> MATERIAL TO PROCESS
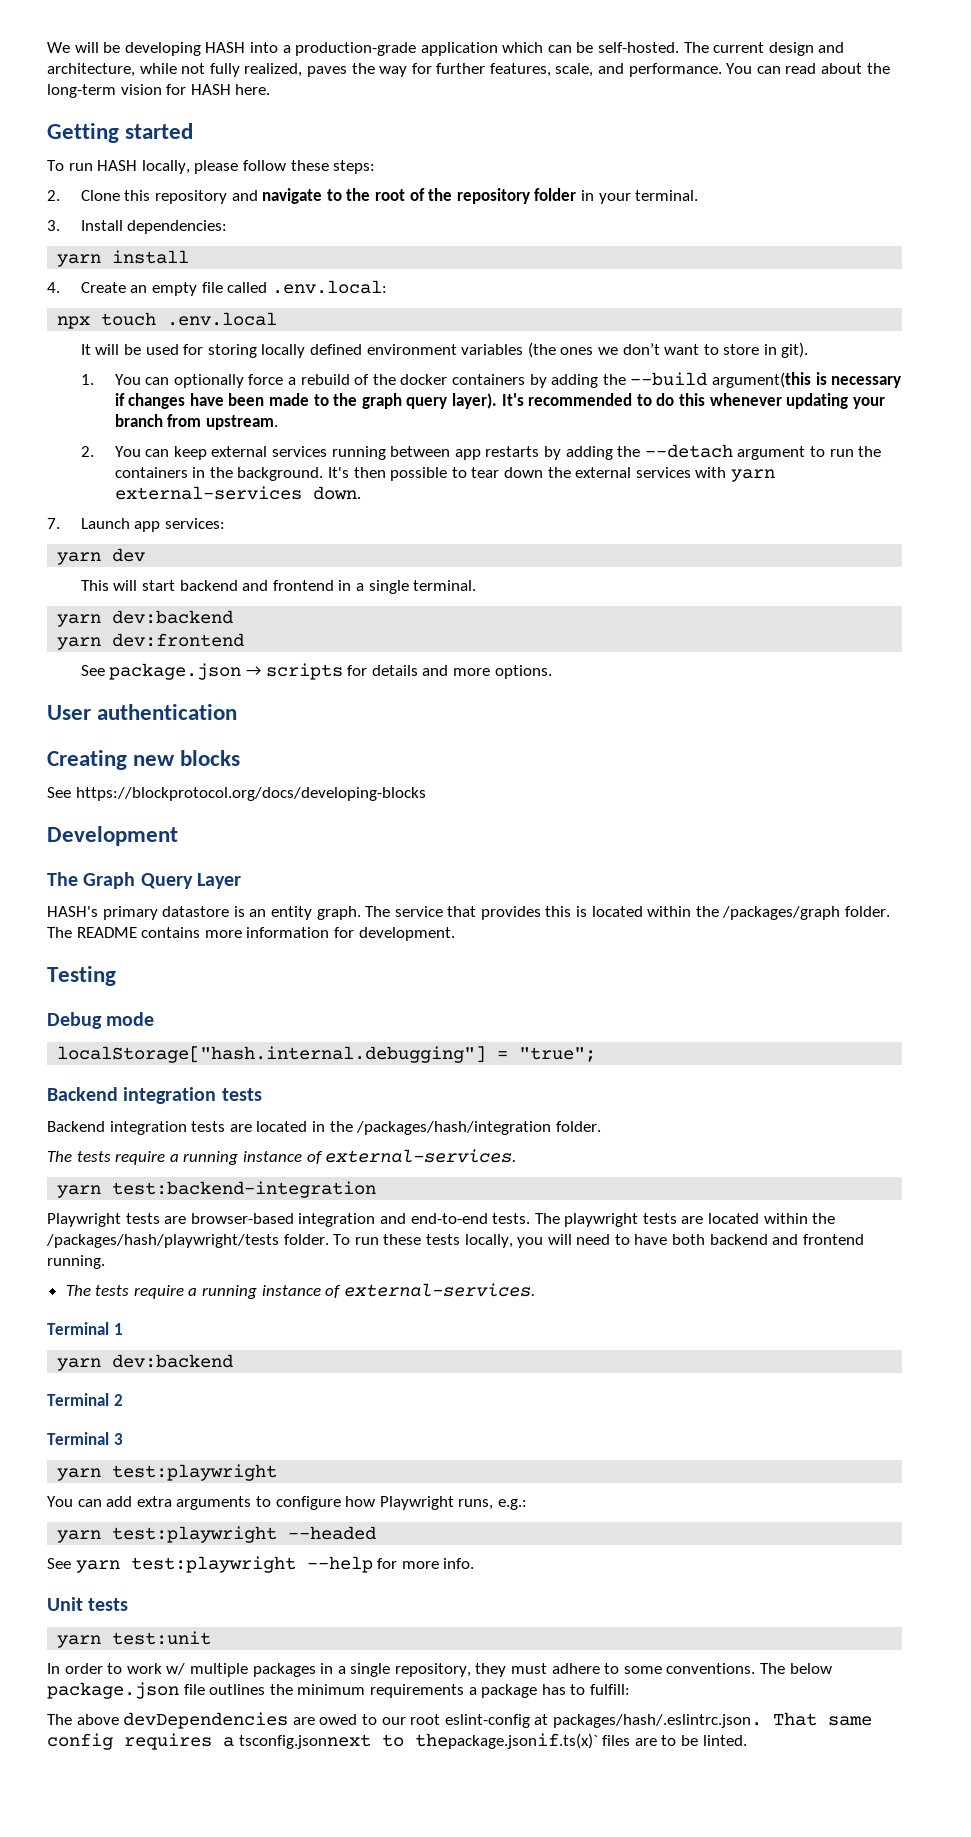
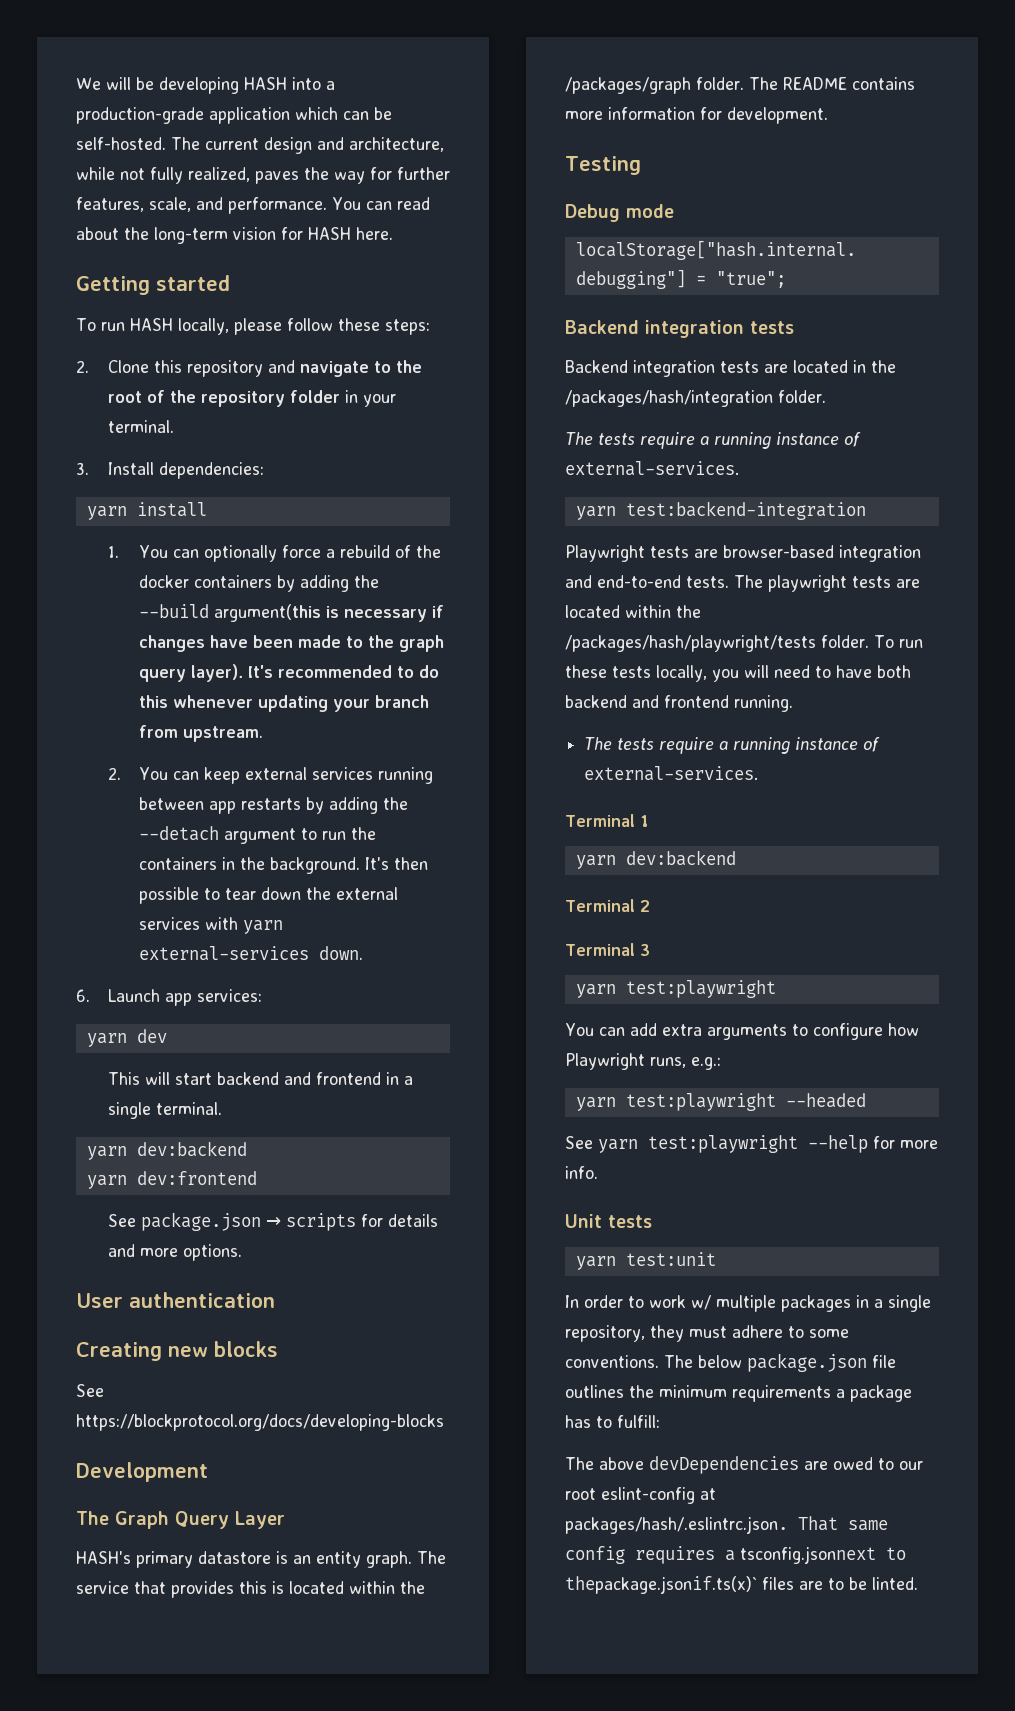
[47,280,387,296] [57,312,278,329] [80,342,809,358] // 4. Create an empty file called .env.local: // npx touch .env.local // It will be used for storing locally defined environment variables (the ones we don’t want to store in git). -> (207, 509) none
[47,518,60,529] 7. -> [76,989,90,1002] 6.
==
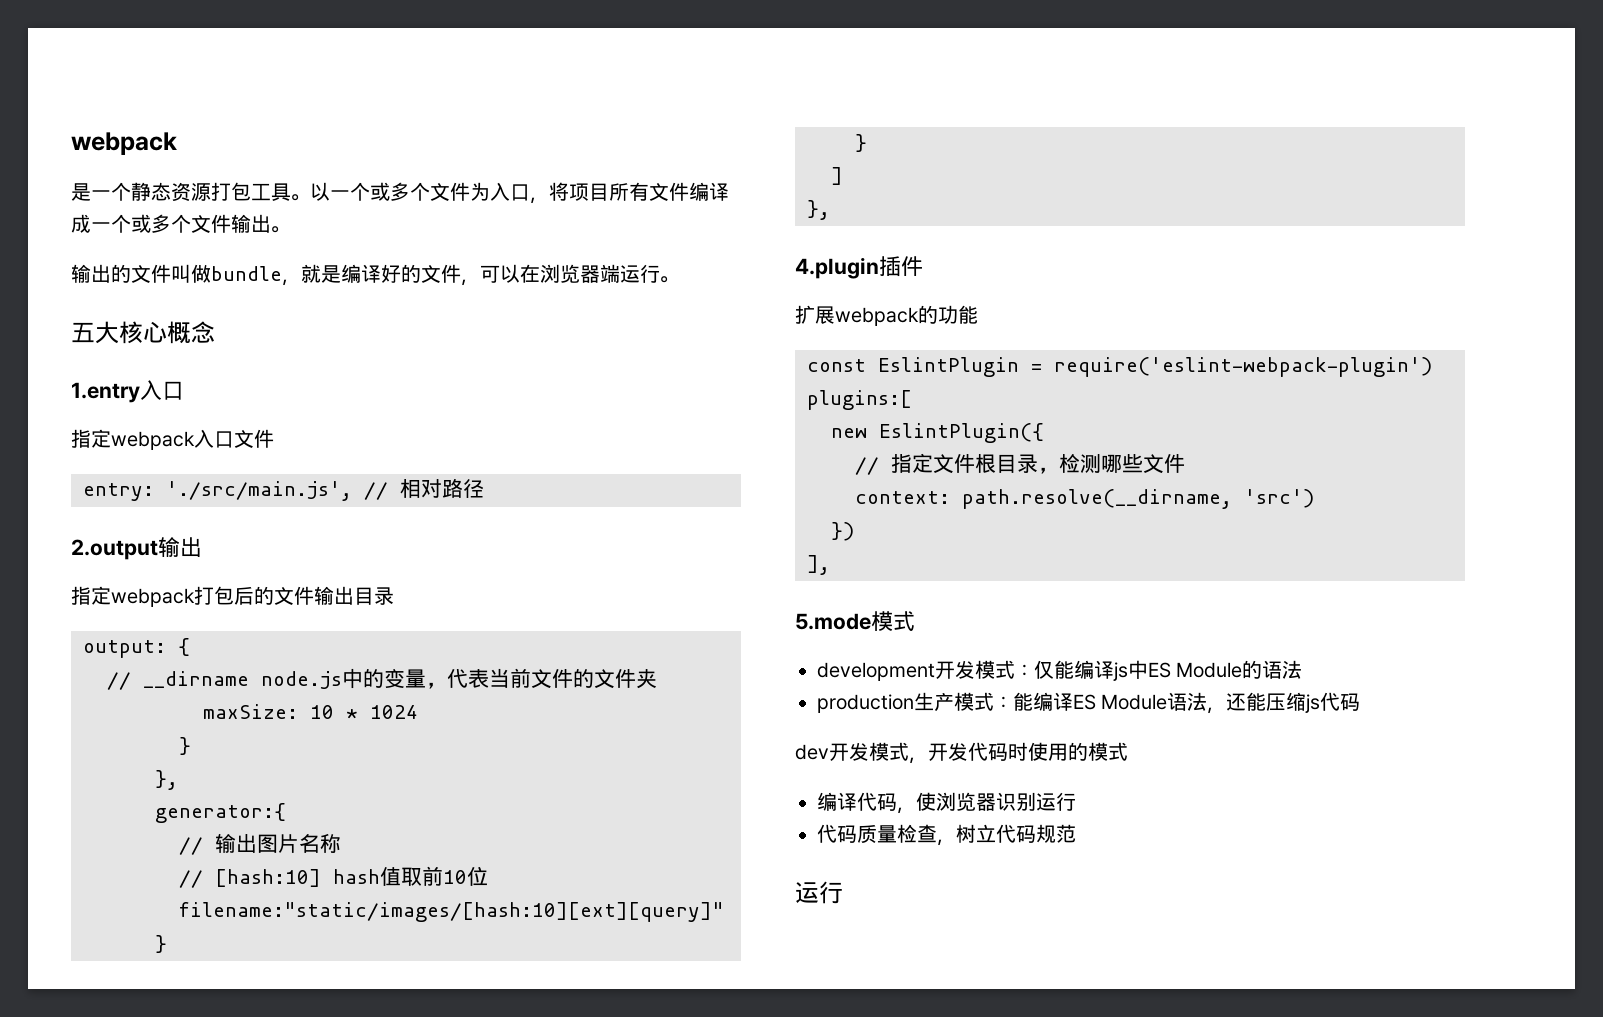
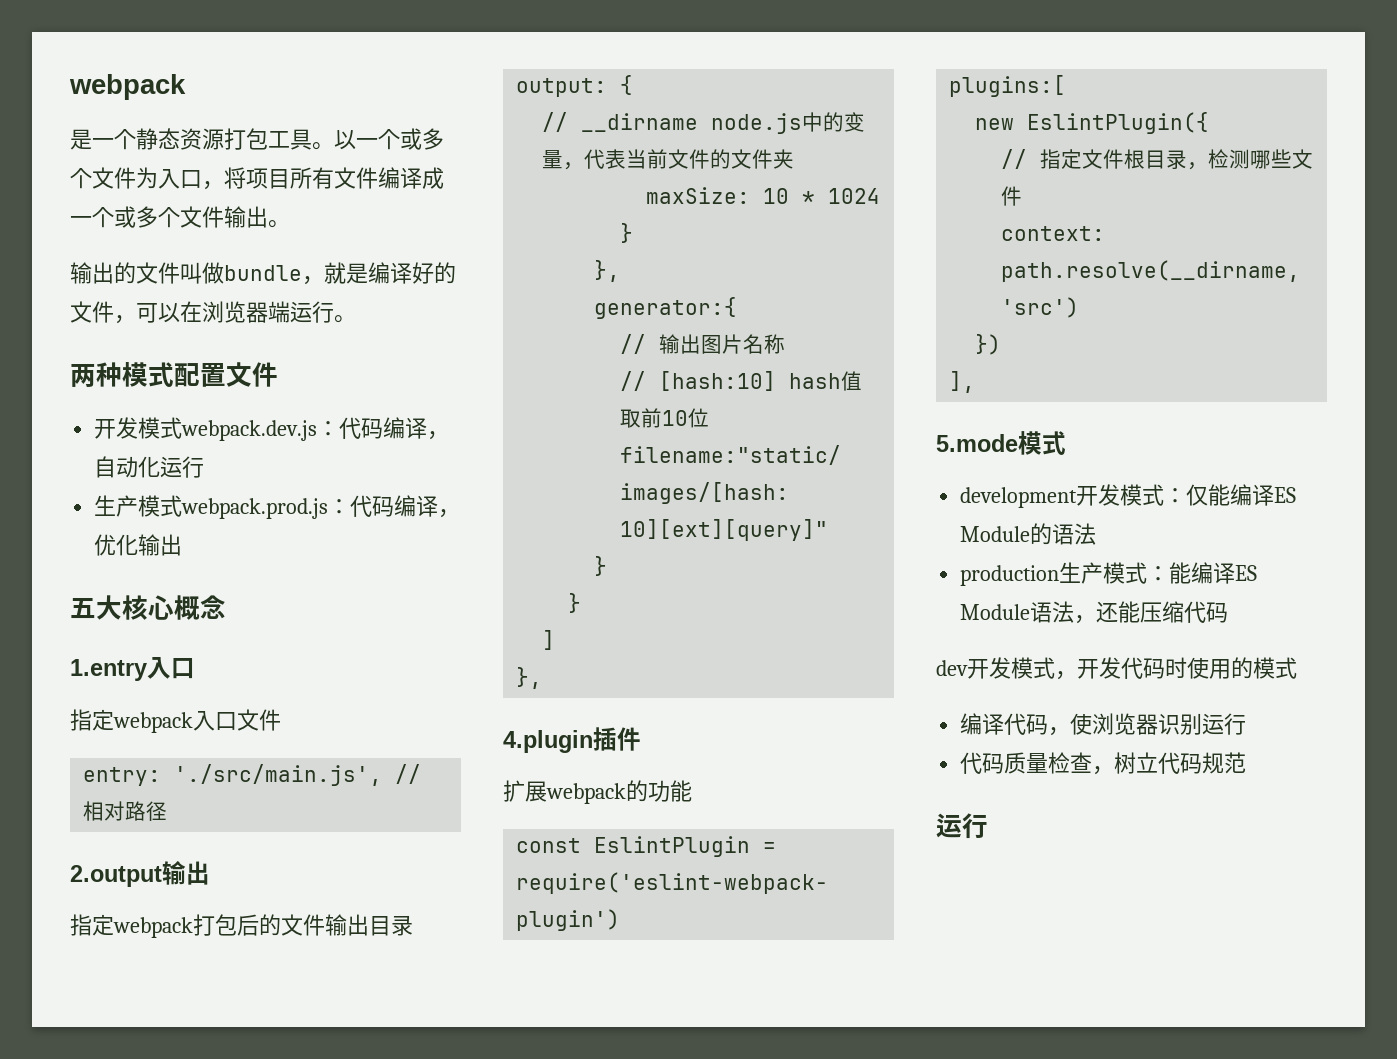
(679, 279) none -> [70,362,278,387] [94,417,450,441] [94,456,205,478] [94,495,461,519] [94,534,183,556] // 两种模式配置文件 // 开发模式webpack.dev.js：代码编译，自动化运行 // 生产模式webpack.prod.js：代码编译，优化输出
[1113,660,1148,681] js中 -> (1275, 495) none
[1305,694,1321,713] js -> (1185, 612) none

> DESCRIPTION OF THE TASK
With the first line being the one containing "(679, 279) none" and the last line the one containing "[1305,694,1321,713] js -> (1185, 612) none", transcribe exactly the lines above that fall in that range.

> EXERCISE SOLUTION
(679, 279) none -> [70,362,278,387] [94,417,450,441] [94,456,205,478] [94,495,461,519] [94,534,183,556] // 两种模式配置文件 // 开发模式webpack.dev.js：代码编译，自动化运行 // 生产模式webpack.prod.js：代码编译，优化输出
[1113,660,1148,681] js中 -> (1275, 495) none
[1305,694,1321,713] js -> (1185, 612) none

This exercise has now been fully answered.